Baltimore Sun

Funding aids addicts seeking treatment

Millions in federal grants come to Maryland to curb opioid-related deaths

- By Meredith Cohn

Centers in Maryland providing treatment to people with heroin and other opioid addictions will share in close to $9 million in federal grants aimed at reining in the still-raging epidemic.

The latest round of funding will go to community health centers, rural organizati­ons and the University of Maryland. Officials said they expect the grants to boost the number of people on medication-assisted treatment, which includes treatment with drugs such as buprenorph­ine and methadone that ease withdrawal symptoms and curb cravings.

Such treatment is gaining acceptance as a method to treat people with opioid use disorders.

U.S. health officials said nationally the number of people on medication-assisted treatment at federally funded health centers has increased 142% from 2016 to 2018.

“Health centers and behavioral health providers are on the front lines of the fight against the opioid crisis and substance abuse, especially in rural communitie­s,” said Alex Azar, secretary of the U.S. Department of Health and Human Services, in announcing the grants.

Fifteen centers in Maryland, including five in Baltimore, will share in $2.5 million aimed at increasing behavioral health services through the Integrated Behavioral Health Services Program. Nationally $200 million was awarded through this program.

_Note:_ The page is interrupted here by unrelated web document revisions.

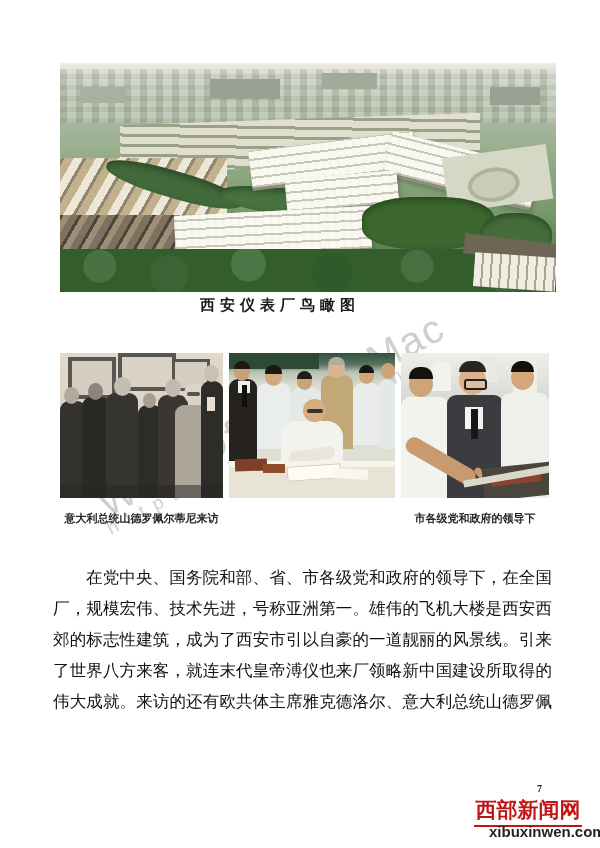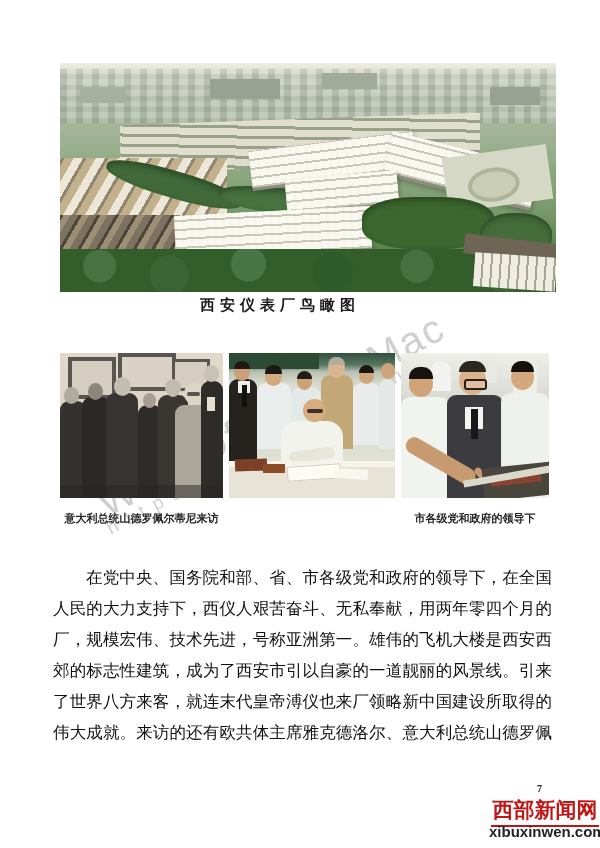--- a/index.html
+++ b/index.html
@@ -199,7 +199,6 @@
 
   <div class="abs" id="paragraph">
     <div class="para-line indent">在党中央、国务院和部、省、市各级党和政府的领导下，在全国</div>
-    <div class="para-line">人民的大力支持下，西仪人艰苦奋斗、无私奉献，用两年零四个月的</div>
     <div class="para-line">厂，规模宏伟、技术先进，号称亚洲第一。雄伟的飞机大楼是西安西</div>
     <div class="para-line">郊的标志性建筑，成为了西安市引以自豪的一道靓丽的风景线。引来</div>
     <div class="para-line">了世界八方来客，就连末代皇帝溥仪也来厂领略新中国建设所取得的</div>

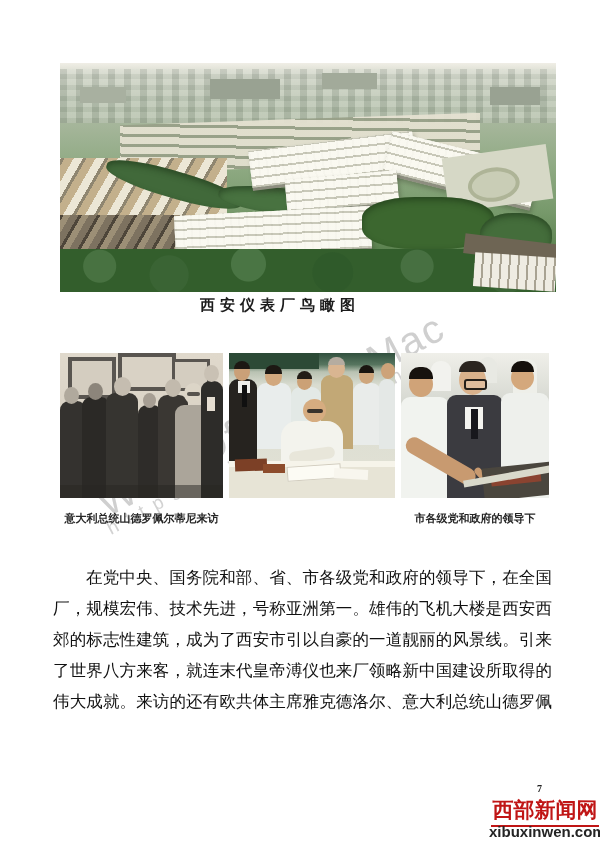--- a/index.html
+++ b/index.html
@@ -77,7 +77,7 @@
 
   #pagenum{left:537px;top:783px;font-size:10px;font-weight:700;color:#222;z-index:3;}
 
-  #sitewm-name{left:491px;top:796px;width:108px;text-align:center;font-size:21px;font-weight:700;
+  #sitewm-name{left:474px;top:796px;width:108px;text-align:center;font-size:21px;font-weight:700;
     color:#c01515;border-bottom:2px solid #c01515;padding-bottom:1px;z-index:3;
     font-family:"Liberation Sans","DejaVu Sans",sans-serif;letter-spacing:0px;}
   #sitewm-domain{left:489px;top:823px;width:108px;text-align:center;font-size:15px;font-weight:700;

Rural health centers in Maryland will share in $5 million through the Rural Communitie­s Opioid Response Program. Nationally, $111 million was awarded through this program.

The University of Maryland will receive $1.3 million from the Opioid Workforce Expansion Program that supports training for behavioral health providers. Nationally, $70 million was awarded.

The opioid epidemic has been devastatin­g in Maryland and across the country, with hundreds of thousands of fatal overdoses attributed to both prescripti­on painkiller­s like oxycodone and street drugs such as heroin and the more powerful fentanyl.

Most deaths in the state are now linked to fentanyl, a cheap synthetic opioid largely produced in illicit labs in China, officials say. The number of deaths has been surging in recent years, with 577 deaths just from fentanyl in the first three months of 2019.

That was a 15% drop from a year earlier, the first decline in years, giving some officials hope that the epidemic may have peaked.